BEGIN Task input
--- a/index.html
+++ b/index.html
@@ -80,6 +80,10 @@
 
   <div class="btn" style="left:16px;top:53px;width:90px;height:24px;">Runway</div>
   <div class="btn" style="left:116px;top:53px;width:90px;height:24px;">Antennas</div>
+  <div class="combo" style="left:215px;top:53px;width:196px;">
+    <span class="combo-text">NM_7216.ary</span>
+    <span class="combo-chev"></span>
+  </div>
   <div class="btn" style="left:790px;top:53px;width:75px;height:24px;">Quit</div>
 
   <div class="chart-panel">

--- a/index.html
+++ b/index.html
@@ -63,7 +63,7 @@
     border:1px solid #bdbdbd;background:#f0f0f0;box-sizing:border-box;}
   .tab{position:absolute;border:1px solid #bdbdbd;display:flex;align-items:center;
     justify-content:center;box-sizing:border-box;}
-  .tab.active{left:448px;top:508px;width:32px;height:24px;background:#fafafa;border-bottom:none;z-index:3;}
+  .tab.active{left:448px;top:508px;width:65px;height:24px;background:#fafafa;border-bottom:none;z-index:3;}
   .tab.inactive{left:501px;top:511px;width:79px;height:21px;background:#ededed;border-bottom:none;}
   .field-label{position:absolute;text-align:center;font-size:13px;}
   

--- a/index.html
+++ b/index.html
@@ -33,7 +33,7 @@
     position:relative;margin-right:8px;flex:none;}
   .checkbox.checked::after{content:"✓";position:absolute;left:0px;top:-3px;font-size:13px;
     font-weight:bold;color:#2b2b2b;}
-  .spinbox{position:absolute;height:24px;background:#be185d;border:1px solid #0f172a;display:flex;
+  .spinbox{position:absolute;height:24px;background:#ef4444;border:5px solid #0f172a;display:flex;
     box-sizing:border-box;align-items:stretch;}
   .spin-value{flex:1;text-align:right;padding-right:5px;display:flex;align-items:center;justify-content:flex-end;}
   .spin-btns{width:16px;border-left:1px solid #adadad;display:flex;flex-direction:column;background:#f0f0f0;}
END Task input
The line with "-33,7 +33,7 @@" marks where to start. Transcribe from there through the final line of the records, exactly and with nothing added.

▶ **Response to this exercise**
@@ -33,7 +33,7 @@
     position:relative;margin-right:8px;flex:none;}
   .checkbox.checked::after{content:"✓";position:absolute;left:0px;top:-3px;font-size:13px;
     font-weight:bold;color:#2b2b2b;}
-  .spinbox{position:absolute;height:24px;background:#be185d;border:1px solid #0f172a;display:flex;
+  .spinbox{position:absolute;height:24px;background:#ef4444;border:5px solid #0f172a;display:flex;
     box-sizing:border-box;align-items:stretch;}
   .spin-value{flex:1;text-align:right;padding-right:5px;display:flex;align-items:center;justify-content:flex-end;}
   .spin-btns{width:16px;border-left:1px solid #adadad;display:flex;flex-direction:column;background:#f0f0f0;}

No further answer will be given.